Figure 5
Segmentally related referred pain patterns observed over the years by a number of independent investigators immediately after the experimental noxious stimulation of purely somatic paraspinal structures.
The illustrations shown below are composite representations of results obtained by:
A. Campbell and Parsons [71],
B. Dwyer et at. [83],
C. Feinstein et at. [76],
D. Kellgren [66],
E. McCall et al. [79], and
F. McCall et at. [79].
Interestingly, the intensity, distribution and affective characteristics of the pain perceptions induced in these normal experimental subjects were often found to be astonishingly similar to those typically exhibited by patients known to be suffering from a variety of primary internal organ diseases or conditions.
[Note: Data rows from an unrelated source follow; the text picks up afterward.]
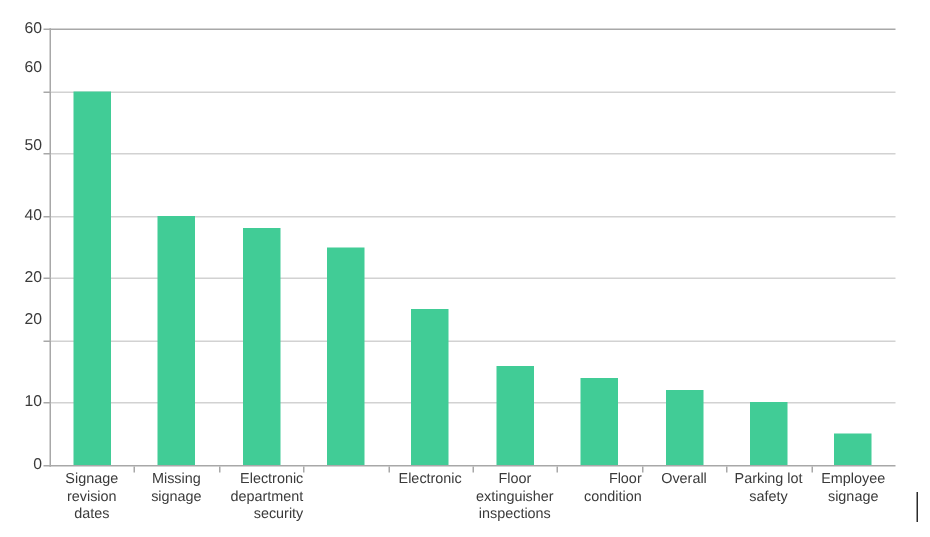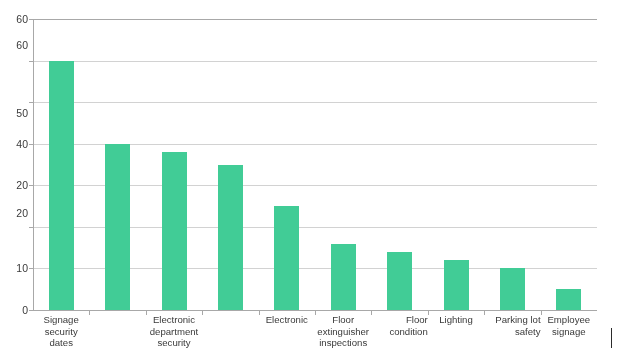--- a/index.html
+++ b/index.html
@@ -138,21 +138,21 @@
 <body>
 
 <div id="chart-root">
 
   <div class="y-labels-col">
       <div class="y-tick-label" style="top: 310px;">0</div>
       <div class="y-tick-label" style="top: 268.429px;">10</div>
       <div class="y-tick-label" style="top: 213px;">20</div>
       <div class="y-tick-label" style="top: 185.286px;">20</div>
       <div class="y-tick-label" style="top: 143.714px;">40</div>
-      <div class="y-tick-label" style="top: 113px;">50</div>
+      <div class="y-tick-label" style="top: 97px;">50</div>
       <div class="y-tick-label" style="top: 45px;">60</div>
       <div class="y-tick-label" style="top: 19px;">60</div>
     </div>
 
   <div class="y-axis-line"></div>
 
   <div class="plot-area">
       <div class="gridline baseline" style="top: 291px;"></div>
       <div class="gridline" style="top: 249.429px;"></div>
       <div class="gridline" style="top: 207.857px;"></div>
@@ -170,27 +170,28 @@
       <div class="bar" title="Overall security: 35" style="left: 184.9px; width: 25px; height: 145.5px; background: rgb(65, 204, 150);"></div>
       <div class="bar" title="Cleanliness: 25" style="left: 241.3px; width: 25px; height: 103.929px; background: rgb(65, 204, 150);"></div>
       <div class="bar" title="Fire extinguisher inspections: 16" style="left: 297.7px; width: 25px; height: 66.5143px; background: rgb(65, 204, 150);"></div>
       <div class="bar" title="Floor condition: 14" style="left: 354.1px; width: 25px; height: 58.2px; background: rgb(65, 204, 150);"></div>
       <div class="bar" title="Lighting: 12" style="left: 410.5px; width: 25px; height: 49.8857px; background: rgb(65, 204, 150);"></div>
       <div class="bar" title="Parking lot safety: 10" style="left: 466.9px; width: 25px; height: 41.5714px; background: rgb(65, 204, 150);"></div>
       <div class="bar" title="Employee uniforms: 5" style="left: 523.3px; width: 25px; height: 20.7857px; background: rgb(65, 204, 150);"></div>
     </div>
 
   <div class="cat-labels">
-      <div class="cat-label" style="left: 0px; width: 56.4px;">Signage security dates</div>
-      <div class="cat-label" style="left: 112.8px; width: 56.4px;">Electronic department security</div>
+      <div class="cat-label" style="left: 0px; width: 56.4px;">Signage revision dates</div>
+      <div class="cat-label" style="left: 56.4px; width: 56.4px;">Missing signage</div>
+      <div class="cat-label" style="left: 112.8px; width: 56.4px; text-align: right;">Electronic department security</div>
       <div class="cat-label" style="left: 225.6px; width: 56.4px;">Electronic</div>
       <div class="cat-label" style="left: 282px; width: 56.4px;">Floor extinguisher inspections</div>
       <div class="cat-label" style="left: 338.4px; width: 56.4px; text-align: right;">Floor condition</div>
-      <div class="cat-label" style="left: 394.8px; width: 56.4px;">Lighting</div>
-      <div class="cat-label" style="left: 451.2px; width: 56.4px; text-align: right;">Parking lot safety</div>
+      <div class="cat-label" style="left: 394.8px; width: 56.4px;">Overall</div>
+      <div class="cat-label" style="left: 451.2px; width: 56.4px;">Parking lot safety</div>
       <div class="cat-label" style="left: 507.6px; width: 56.4px;">Employee signage</div>
     </div>
 
   <div class="caret-artifact"></div>
 
 <div class="y-tick-mark" style="top: 310px;"></div>
     <div class="y-tick-mark" style="top: 268.429px;"></div>
     <div class="y-tick-mark" style="top: 226.857px;"></div>
     <div class="y-tick-mark" style="top: 185.286px;"></div>
     <div class="y-tick-mark" style="top: 143.714px;"></div>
The diffuse pain referral patterns elicited in these subjects were also often accompanied by a number of additional secondary regional and/or global reflex based signs and symptoms that were also virtually identical to (and therefore easily mistaken for) those commonly observed in patients harboring true primary visceral disease (see Figure 4). Over the last fifty years, a tremendous amount of both experimental and clinical information has accumulated in the scientific literature concerning somatic pain syndromes and the basic neuronal mechanisms that may often conspire to create overt patterns of signs and symptoms that mimic, or simulate, those classically associated with a number of regionally related primary visceral disorders (see Table 1).